Activity:
What lines of the data below hold the string "solid"? Copy each one out.

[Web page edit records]

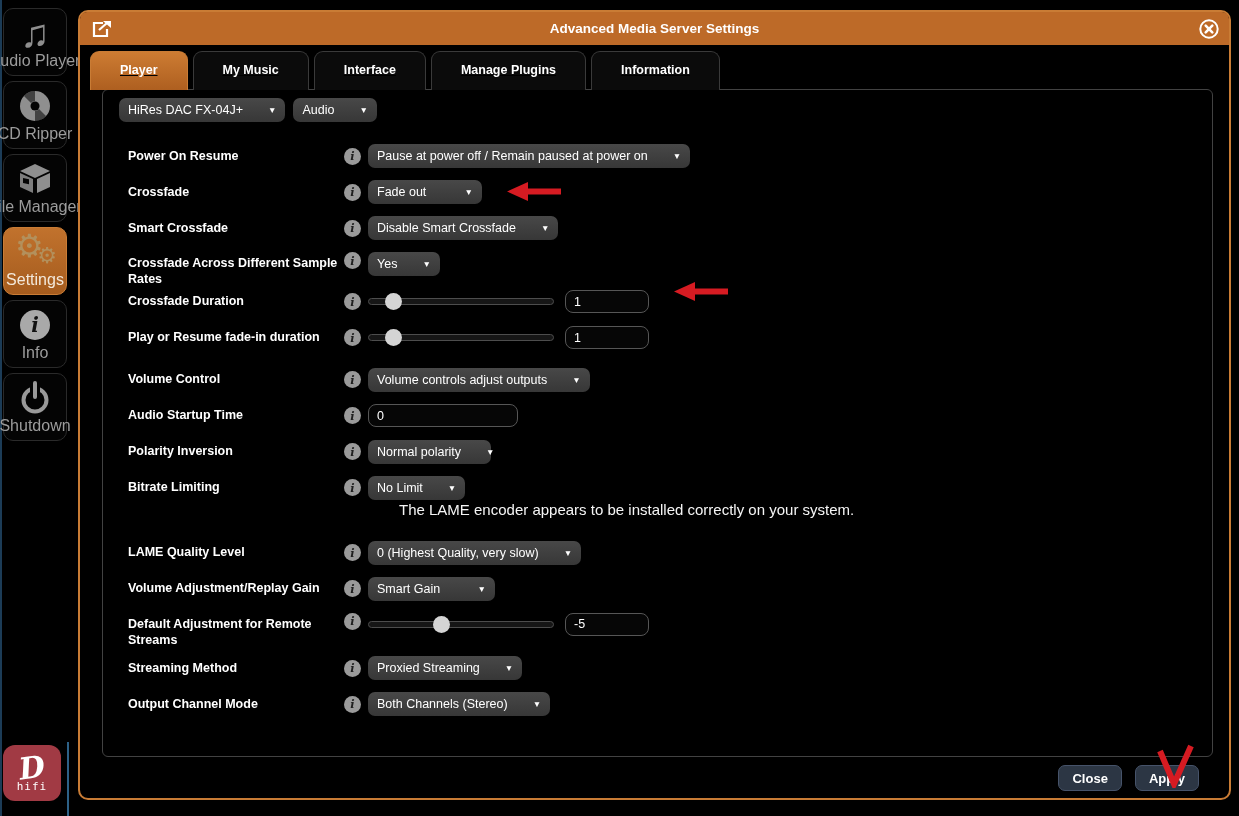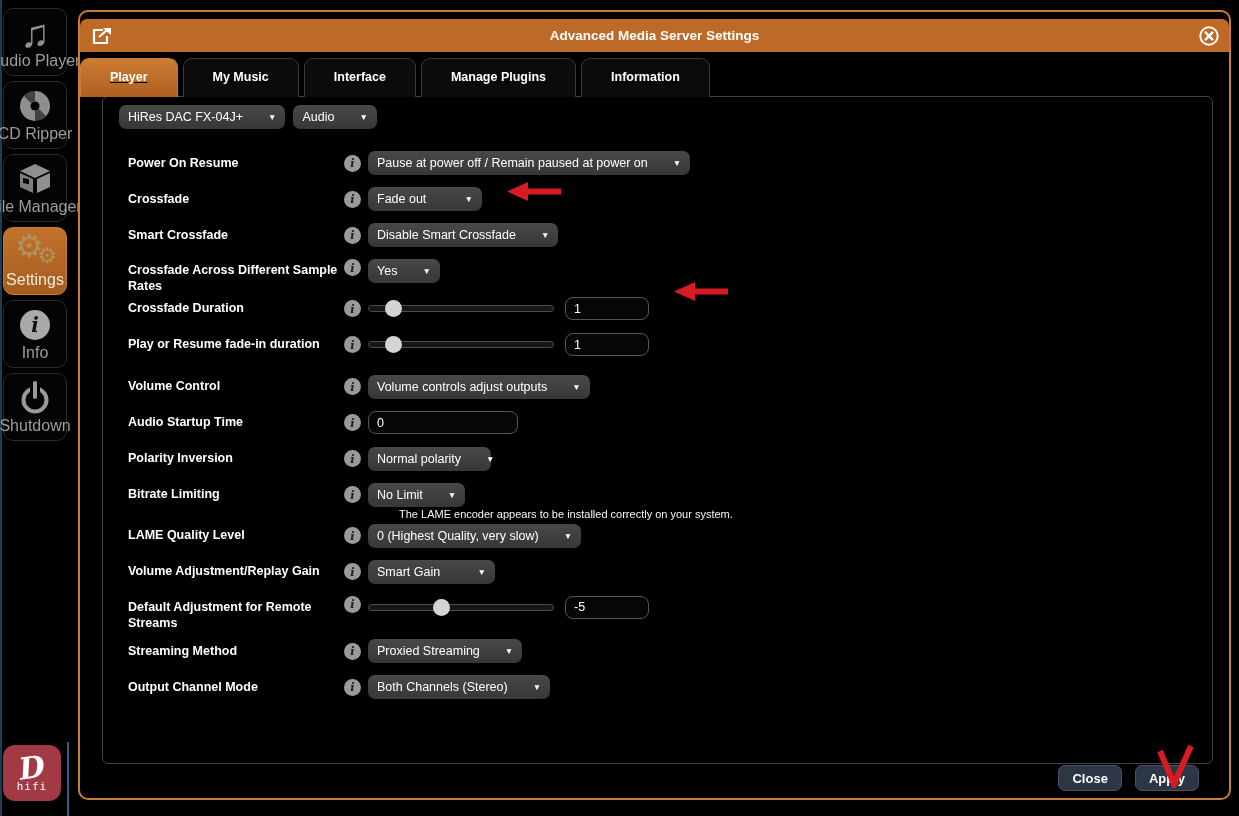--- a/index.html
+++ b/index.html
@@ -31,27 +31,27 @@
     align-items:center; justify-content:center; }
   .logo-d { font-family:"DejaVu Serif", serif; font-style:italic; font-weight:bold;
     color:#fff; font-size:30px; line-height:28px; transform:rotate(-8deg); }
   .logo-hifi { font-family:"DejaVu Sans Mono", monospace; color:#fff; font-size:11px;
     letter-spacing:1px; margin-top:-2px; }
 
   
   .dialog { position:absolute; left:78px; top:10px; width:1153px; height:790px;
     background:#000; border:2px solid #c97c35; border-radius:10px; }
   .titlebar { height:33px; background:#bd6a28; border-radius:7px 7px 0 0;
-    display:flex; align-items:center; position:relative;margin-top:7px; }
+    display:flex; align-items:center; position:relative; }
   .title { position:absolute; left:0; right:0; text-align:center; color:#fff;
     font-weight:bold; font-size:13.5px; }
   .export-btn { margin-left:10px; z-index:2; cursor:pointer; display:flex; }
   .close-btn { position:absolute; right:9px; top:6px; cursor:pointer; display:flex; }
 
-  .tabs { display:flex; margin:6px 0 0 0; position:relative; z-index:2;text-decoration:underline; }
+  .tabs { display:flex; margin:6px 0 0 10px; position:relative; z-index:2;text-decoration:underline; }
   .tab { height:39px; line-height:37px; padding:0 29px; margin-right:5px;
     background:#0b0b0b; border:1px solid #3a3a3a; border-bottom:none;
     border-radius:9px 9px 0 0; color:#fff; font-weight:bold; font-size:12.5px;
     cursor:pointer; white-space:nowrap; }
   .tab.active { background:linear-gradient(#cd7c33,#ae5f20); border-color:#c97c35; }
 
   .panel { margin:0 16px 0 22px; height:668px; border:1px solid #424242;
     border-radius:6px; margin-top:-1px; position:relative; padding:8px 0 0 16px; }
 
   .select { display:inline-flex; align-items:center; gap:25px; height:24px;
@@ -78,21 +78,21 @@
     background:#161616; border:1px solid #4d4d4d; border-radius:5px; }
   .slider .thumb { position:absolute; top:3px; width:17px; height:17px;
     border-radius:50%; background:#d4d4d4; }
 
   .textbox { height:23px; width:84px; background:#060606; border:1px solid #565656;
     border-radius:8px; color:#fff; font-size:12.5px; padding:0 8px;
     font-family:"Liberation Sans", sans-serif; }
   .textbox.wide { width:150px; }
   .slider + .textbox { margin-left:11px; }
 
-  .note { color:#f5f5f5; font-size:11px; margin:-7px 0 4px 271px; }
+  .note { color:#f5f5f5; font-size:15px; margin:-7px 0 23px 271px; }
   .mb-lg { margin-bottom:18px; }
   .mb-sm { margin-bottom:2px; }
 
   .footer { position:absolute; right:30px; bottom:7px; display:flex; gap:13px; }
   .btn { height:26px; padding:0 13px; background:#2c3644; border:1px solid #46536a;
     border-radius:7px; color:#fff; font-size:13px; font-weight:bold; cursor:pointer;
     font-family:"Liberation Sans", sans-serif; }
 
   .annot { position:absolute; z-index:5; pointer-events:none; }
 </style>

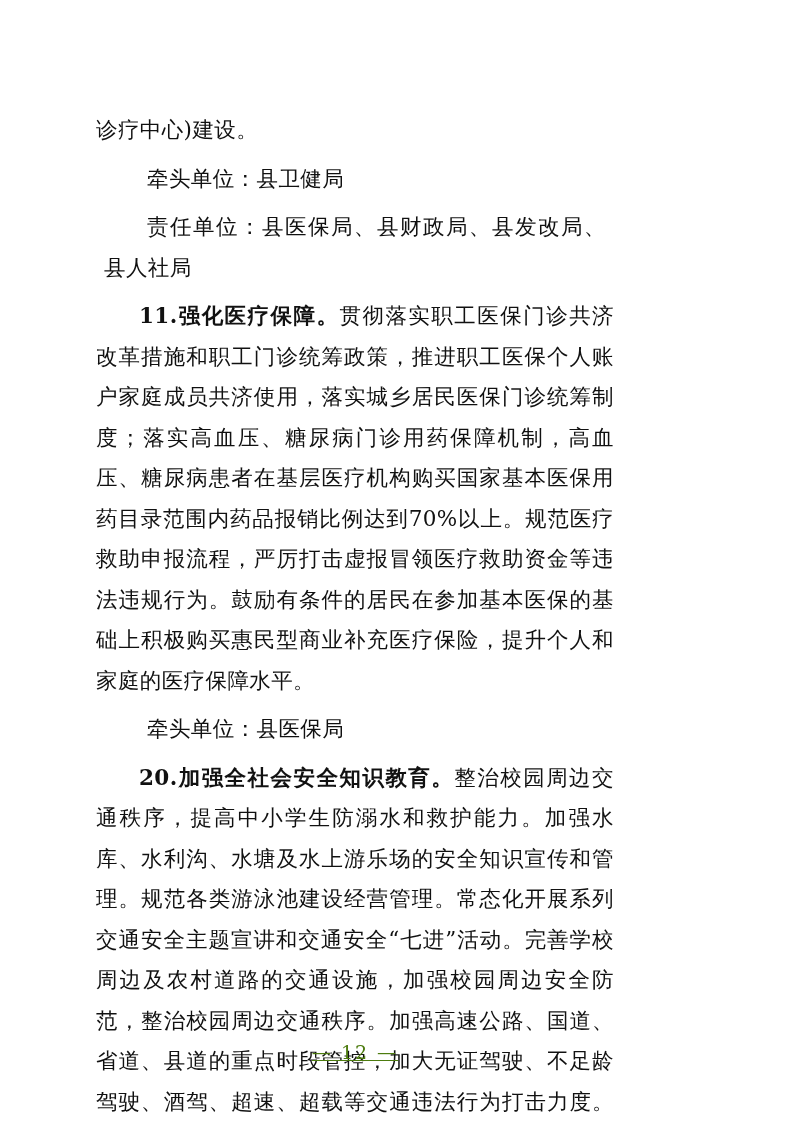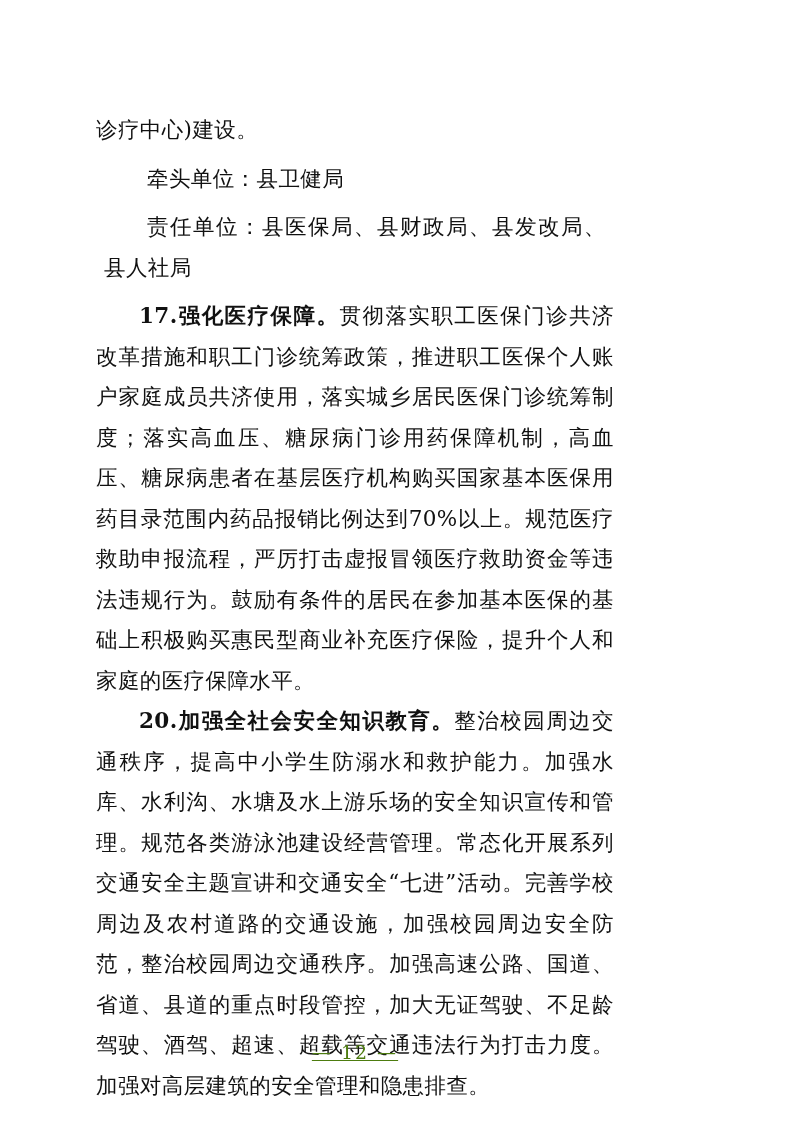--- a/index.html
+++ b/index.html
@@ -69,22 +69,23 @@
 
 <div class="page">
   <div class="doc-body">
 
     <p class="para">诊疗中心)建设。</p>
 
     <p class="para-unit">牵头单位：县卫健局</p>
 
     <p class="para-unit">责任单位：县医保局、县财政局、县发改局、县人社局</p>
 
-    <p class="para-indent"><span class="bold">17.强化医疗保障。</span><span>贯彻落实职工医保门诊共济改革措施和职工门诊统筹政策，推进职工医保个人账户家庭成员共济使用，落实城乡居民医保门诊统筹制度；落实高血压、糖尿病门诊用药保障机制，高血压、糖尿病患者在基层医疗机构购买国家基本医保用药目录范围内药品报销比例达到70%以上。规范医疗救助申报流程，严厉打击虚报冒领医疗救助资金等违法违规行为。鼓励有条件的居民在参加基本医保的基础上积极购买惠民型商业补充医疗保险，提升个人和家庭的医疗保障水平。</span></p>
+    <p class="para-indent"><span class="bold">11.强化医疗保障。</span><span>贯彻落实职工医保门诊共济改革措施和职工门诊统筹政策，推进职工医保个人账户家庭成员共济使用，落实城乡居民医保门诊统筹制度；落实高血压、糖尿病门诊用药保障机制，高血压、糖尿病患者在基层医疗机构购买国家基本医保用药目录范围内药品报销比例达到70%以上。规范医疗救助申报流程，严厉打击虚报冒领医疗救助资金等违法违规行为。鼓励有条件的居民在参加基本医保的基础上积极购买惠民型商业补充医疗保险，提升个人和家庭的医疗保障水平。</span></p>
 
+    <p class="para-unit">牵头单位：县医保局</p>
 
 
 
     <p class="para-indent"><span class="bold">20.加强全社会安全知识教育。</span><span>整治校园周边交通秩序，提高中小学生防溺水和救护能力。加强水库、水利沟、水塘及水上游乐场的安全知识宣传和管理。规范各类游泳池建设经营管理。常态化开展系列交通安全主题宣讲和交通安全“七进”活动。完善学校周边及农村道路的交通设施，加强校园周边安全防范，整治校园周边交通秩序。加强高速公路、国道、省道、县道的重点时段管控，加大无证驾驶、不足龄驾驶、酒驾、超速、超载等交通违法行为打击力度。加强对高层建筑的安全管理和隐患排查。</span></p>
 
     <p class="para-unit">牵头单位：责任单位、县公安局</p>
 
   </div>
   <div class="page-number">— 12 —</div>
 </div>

Result of this task:
     background:#000; border:2px solid #c97c35; border-radius:10px; }
     background:#0b0b0b; border:1px solid #3a3a3a; border-bottom:none;
   .panel { margin:0 16px 0 22px; height:668px; border:1px solid #424242;
     background:#161616; border:1px solid #4d4d4d; border-radius:5px; }
   .textbox { height:23px; width:84px; background:#060606; border:1px solid #565656;
   .btn { height:26px; padding:0 13px; background:#2c3644; border:1px solid #46536a;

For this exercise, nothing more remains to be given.